The council regulates the standards of nursing education and professional practice and maintains the state register of nurses, midwives, auxiliary nurse midwives (ANMs), and health visitors in Assam.

== History ==
The Assam Nurses' Midwives' & Health Visitors' Registration Act was enacted by the Assam Legislative Assembly in 1944 with the objective of establishing a statutory framework for the regulation of nursing education and practice in the state. The act received the assent of the governor of Assam on 6 June 1953 and was subsequently published in the Assam Gazette on 17 June 1953. The act extends to the whole of the State of Assam.

The legislation was framed as a result of the sustained efforts of Amy Bullock, a British nursing professional who played a significant role in the development of organized nursing services in Assam. She served as the first registrar of the council and was instrumental in laying the foundation for structured nursing regulation and professional standards in the state.

== Legal framework ==
The council derives its authority from the Assam Nurses' Midwives' & Health Visitors' Registration Act, 1944. Section 17(a) of the act empowers the council to regulate nursing education, grant recognition to nursing institutions, register qualified professionals, and take disciplinary action in cases of professional misconduct.

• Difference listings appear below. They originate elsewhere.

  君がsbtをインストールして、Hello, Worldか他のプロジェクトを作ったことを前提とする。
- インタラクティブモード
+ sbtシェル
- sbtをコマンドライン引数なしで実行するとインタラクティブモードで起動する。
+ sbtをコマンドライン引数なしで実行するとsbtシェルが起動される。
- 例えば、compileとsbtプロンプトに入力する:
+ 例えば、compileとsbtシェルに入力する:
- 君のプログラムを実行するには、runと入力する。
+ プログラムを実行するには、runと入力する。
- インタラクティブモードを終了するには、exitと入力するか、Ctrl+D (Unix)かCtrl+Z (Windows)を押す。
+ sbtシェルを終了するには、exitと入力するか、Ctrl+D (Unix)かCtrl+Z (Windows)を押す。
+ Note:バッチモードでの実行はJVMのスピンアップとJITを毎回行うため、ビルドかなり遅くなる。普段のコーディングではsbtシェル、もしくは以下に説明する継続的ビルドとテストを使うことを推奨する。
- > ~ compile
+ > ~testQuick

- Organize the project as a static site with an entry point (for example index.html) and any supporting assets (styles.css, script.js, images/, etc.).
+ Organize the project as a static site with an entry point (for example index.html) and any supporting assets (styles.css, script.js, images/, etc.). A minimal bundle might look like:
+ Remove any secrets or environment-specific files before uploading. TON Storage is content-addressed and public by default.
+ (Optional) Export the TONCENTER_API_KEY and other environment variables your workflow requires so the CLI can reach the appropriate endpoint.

== Composition and administration ==
The administration of the council is carried out in accordance with the provisions laid down in the act. The council is headed by a registrar and governed by an executive body responsible for policy decisions, regulatory oversight, and implementation of statutory functions.

== Functions and responsibilities ==
The principal functions of the Assam Nurses' Midwives' & Health Visitors' Council include:

- Granting recognition to nursing institutions in accordance with the provisions of the act
- Registration of qualified nurses, midwives, auxiliary nurse midwives (ANMs), and health visitors
- Maintenance and periodic updating of the state register of nursing professionals
- Regulation and monitoring of nursing education and nursing services across the state
- Regulation of professional conduct and initiation of disciplinary action in cases of malpractice or professional misconduct
- Establishment of professional linkages and reciprocity with nursing councils of other states

== Examinations ==
The council conducts examinations for the following nursing courses:

- Auxiliary Nurse Midwife (ANM)
- General Nursing and Midwifery (GNM)
- Lady Health Visitor (LHV)
- Diploma in Psychiatric Nursing (DPN)

The council is responsible for prescribing examination standards, evaluation processes, and certification for these courses.

== Role in nursing education and services ==
The council plays a key role in ensuring the quality and uniformity of nursing education in Assam. It monitors compliance with prescribed curricula, institutional infrastructure, and faculty requirements. Through its regulatory functions, the council contributes to maintaining professional competence and ethical standards in nursing services across the state.